WHAT TO PRODUCE:
Look in the data below for the line that contains "shipping: 0.00 -> 42.62". Copy that line and the remaining lines exactly.

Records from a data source

■ ■ ■ ■ ■

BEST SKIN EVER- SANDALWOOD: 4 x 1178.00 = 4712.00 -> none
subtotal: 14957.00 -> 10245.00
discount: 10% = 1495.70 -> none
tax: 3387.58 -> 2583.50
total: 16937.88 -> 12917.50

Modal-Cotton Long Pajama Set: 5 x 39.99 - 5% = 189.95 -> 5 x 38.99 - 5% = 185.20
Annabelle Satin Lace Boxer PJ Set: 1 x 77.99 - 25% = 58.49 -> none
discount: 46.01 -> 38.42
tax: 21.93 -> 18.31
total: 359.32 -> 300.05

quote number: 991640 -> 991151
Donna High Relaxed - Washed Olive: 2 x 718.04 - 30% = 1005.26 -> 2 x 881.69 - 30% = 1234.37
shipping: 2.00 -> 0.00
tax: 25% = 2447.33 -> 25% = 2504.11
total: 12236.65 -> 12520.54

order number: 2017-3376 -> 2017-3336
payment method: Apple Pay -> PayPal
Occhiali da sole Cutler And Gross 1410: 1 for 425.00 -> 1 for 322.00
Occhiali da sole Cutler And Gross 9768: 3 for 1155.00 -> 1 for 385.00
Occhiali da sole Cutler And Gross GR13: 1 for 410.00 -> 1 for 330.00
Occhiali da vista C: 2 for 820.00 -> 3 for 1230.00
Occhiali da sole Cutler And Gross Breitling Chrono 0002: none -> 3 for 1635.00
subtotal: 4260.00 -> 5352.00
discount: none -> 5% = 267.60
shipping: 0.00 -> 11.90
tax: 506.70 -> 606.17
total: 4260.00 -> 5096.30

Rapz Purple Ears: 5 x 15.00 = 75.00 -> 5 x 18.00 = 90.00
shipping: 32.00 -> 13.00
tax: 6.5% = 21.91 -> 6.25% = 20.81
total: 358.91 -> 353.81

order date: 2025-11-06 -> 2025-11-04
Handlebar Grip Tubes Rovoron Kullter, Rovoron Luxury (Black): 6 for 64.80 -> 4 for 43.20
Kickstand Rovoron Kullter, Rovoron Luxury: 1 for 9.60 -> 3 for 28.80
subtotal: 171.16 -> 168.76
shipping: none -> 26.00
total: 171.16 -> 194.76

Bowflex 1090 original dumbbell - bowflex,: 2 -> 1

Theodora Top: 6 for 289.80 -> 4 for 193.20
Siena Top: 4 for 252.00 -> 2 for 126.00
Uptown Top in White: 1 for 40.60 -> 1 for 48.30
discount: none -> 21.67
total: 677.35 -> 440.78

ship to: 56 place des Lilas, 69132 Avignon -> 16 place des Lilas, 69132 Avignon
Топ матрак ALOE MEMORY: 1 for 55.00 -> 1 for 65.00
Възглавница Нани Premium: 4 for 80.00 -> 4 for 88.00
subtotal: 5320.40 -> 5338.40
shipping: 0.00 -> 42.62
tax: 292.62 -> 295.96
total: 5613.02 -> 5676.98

■ ■ ■ ■ ■

RESULT OF THIS TASK:
shipping: 0.00 -> 42.62
tax: 292.62 -> 295.96
total: 5613.02 -> 5676.98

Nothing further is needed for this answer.